Word Embedding is one of the popular representation of document vocabulary.It is capable of capturing context of a word in a document, semantic and syntactic similarity, relation with other words, etc.

Basically, it's a feature vector representation of words which are used for other natural language processing applications.

We could train the embedding ourselves but that would take a while to train and it wouldn't be effective. So going in the path of Computer Vision, here we use Transfer Learning. We download the pre-trained embedding and use it in our model.

The pretrained Word Embedding like GloVe & Word2Vec gives more insights for a word which can be used for classification. If you want to learn more about the Word Embedding, please refer some links that I left at the end of this notebook.

In [None]:
!wget http://nlp.stanford.edu/data/glove.6B.zip
!unzip glove.6B.zip

In [None]:
GLOVE_EMB = 'glove.6B.300d.txt'
EMBEDDING_DIM = 300
LR = 1e-3
BATCH_SIZE = 1024
EPOCHS = 10
MODEL_PATH = '.../best_model.hdf5'

In [None]:
embeddings_index = {}

f = open(GLOVE_EMB)
for line in f:
  values = line.split()
  word = value = values[0]
  coefs = np.asarray(values[1:], dtype='float32')
  embeddings_index[word] = coefs
f.close()

print('Found %s word vectors.' %len(embeddings_index))

In [None]:
embedding_matrix = np.zeros((vocab_size, EMBEDDING_DIM))
for word, i in word_index.items():
  embedding_vector = embeddings_index.get(word)
  if embedding_vector is not None:
    embedding_matrix[i] = embedding_vector

In [None]:
embedding_layer = tf.keras.layers.Embedding(vocab_size,
                                          EMBEDDING_DIM,
                                          weights=[embedding_matrix],
                                          input_length=MAX_SEQUENCE_LENGTH,
                                          trainable=False)

In [None]:
!pip install keras==2.12.0rc1

Model Training - LSTM
We are clear to build our Deep Learning model. While developing a DL model, we should keep in mind of key things like Model Architecture, Hyperparmeter Tuning and Performance of the model.

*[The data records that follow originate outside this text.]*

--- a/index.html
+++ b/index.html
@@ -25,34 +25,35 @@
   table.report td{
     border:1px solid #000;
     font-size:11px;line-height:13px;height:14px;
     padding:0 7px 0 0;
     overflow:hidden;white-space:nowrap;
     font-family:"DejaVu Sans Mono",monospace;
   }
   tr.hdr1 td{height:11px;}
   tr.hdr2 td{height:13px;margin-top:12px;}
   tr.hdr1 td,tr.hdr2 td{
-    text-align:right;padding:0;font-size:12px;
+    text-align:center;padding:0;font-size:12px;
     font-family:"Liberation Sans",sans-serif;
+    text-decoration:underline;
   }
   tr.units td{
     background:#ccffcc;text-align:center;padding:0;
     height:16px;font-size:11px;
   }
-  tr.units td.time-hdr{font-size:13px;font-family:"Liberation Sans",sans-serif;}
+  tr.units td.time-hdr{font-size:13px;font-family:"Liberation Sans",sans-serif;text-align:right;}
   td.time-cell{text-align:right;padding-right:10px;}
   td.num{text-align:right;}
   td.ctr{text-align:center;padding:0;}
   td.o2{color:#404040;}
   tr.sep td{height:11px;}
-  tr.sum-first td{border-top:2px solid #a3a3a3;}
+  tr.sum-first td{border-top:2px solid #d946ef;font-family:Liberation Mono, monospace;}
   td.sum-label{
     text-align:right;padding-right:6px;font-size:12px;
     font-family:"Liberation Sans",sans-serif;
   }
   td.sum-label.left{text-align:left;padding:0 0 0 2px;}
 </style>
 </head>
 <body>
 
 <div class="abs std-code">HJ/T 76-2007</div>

As you can see in the word cloud, the some words are predominantly feature in all categories. This could be a problem if we are using a Machine Learning model like Naive Bayes, SVD, etc.. That's why we use Sequence Models.

In [None]:
from tensorflow.keras.layers import Conv1D, Bidirectional, LSTM, Dense, Input, Dropout
from tensorflow.keras.layers import SpatialDropout1D
from tensorflow.keras.callbacks import ModelCheckpoint

In [None]:
sequence_input = Input(shape=(MAX_SEQUENCE_LENGTH,), dtype='int32')
embedding_sequences = embedding_layer(sequence_input)
x = SpatialDropout1D(0.2)(embedding_sequences)
x = Conv1D(64, 5, activation='relu')(x)
x = Bidirectional(LSTM(64, dropout=0.2, recurrent_dropout=0.2))(x)
x = Dense(512, activation='relu')(x)
x = Dropout(0.5)(x)
x = Dense(512, activation='relu')(x)
outputs = Dense(1, activation='sigmoid')#(x)
model = tf.keras.Model(sequence_input, outputs)

In [None]:
model = tf.keras.Sequential()
model.add(tf.keras.layers.Dense(8))
model.add(tf.keras.layers.Dense(1))
model.compile(optimizer="Adam", loss="mse", metrics=["mae"])
# This builds the model for the first time:
model.fit(x_train, y_train, batch_size=32, epochs=10)

In [None]:
print("Training on GPU...") if tf.test.is_gpu_available() else print("Training on CPU...")

In [None]:
history = model.fit(x_train, y_train, batch_size=BATCH_SIZE, epochs=EPOCHS,
                    validation_data=(x_test, y_test))

In [None]:
s, (at, al) = plt.subplots(2,1)
at.plot(history.history['accuracy'], c= 'b')
at.plot(history.history['val_accuracy'], c='r')
at.set_title('model accuracy')
at.set_ylabel('accuracy')
at.set_xlabel('epoch')
at.legend(['LSTM_train', 'LSTM_val'], loc='upper left')

al.plot(history.history['loss'], c='m')
al.plot(history.history['val_loss'], c='c')
al.set_title('model loss')
al.set_ylabel('loss')
al.set_xlabel('epoch')
al.legend(['train', 'val'], loc = 'upper left')